* _Exercise inputs_:
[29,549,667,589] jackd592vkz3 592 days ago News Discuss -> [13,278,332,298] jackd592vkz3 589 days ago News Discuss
---
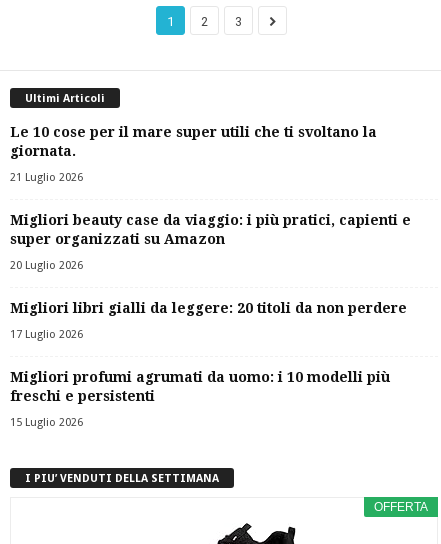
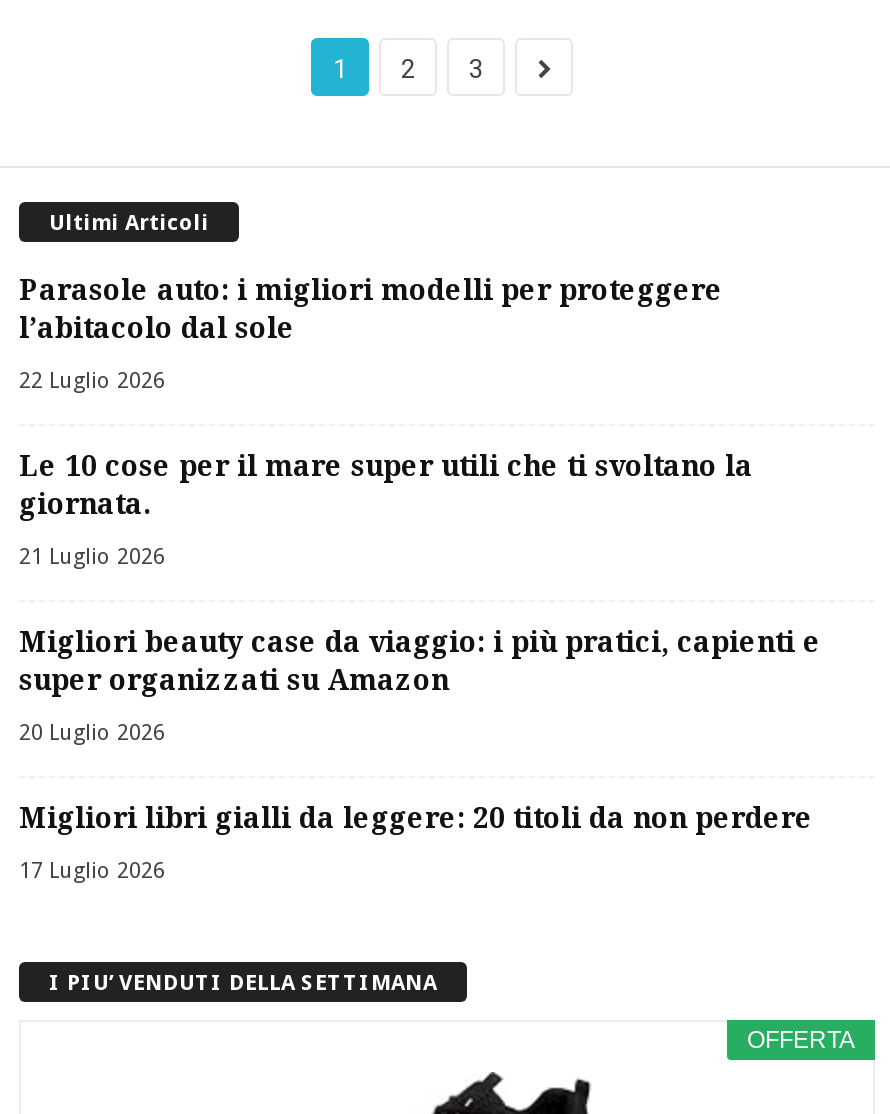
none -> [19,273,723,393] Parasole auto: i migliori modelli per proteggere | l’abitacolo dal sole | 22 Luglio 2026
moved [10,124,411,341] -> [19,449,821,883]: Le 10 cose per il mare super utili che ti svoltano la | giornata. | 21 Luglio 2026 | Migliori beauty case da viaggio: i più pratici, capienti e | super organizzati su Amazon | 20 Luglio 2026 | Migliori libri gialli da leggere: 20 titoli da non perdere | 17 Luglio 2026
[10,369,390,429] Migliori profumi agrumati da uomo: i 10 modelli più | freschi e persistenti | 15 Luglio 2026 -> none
* * *
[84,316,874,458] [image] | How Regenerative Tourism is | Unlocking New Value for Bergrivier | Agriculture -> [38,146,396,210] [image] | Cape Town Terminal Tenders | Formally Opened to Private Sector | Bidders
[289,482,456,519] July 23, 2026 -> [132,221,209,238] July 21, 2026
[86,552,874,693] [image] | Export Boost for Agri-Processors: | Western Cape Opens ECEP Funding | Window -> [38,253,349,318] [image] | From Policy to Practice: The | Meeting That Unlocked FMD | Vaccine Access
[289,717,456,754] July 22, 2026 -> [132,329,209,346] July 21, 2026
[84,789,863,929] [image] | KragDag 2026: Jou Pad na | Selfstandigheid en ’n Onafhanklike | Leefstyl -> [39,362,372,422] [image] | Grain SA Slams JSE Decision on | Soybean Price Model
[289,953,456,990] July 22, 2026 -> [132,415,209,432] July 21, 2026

* _Problem requirements_:
Would you print, exactly as written, every line above from the one holding "[84,789,863,929] [image] |" through the one holding "[289,953,456,990] July 22, 2026", with both included and no other lines?

* _Solution for this problem_:
[84,789,863,929] [image] | KragDag 2026: Jou Pad na | Selfstandigheid en ’n Onafhanklike | Leefstyl -> [39,362,372,422] [image] | Grain SA Slams JSE Decision on | Soybean Price Model
[289,953,456,990] July 22, 2026 -> [132,415,209,432] July 21, 2026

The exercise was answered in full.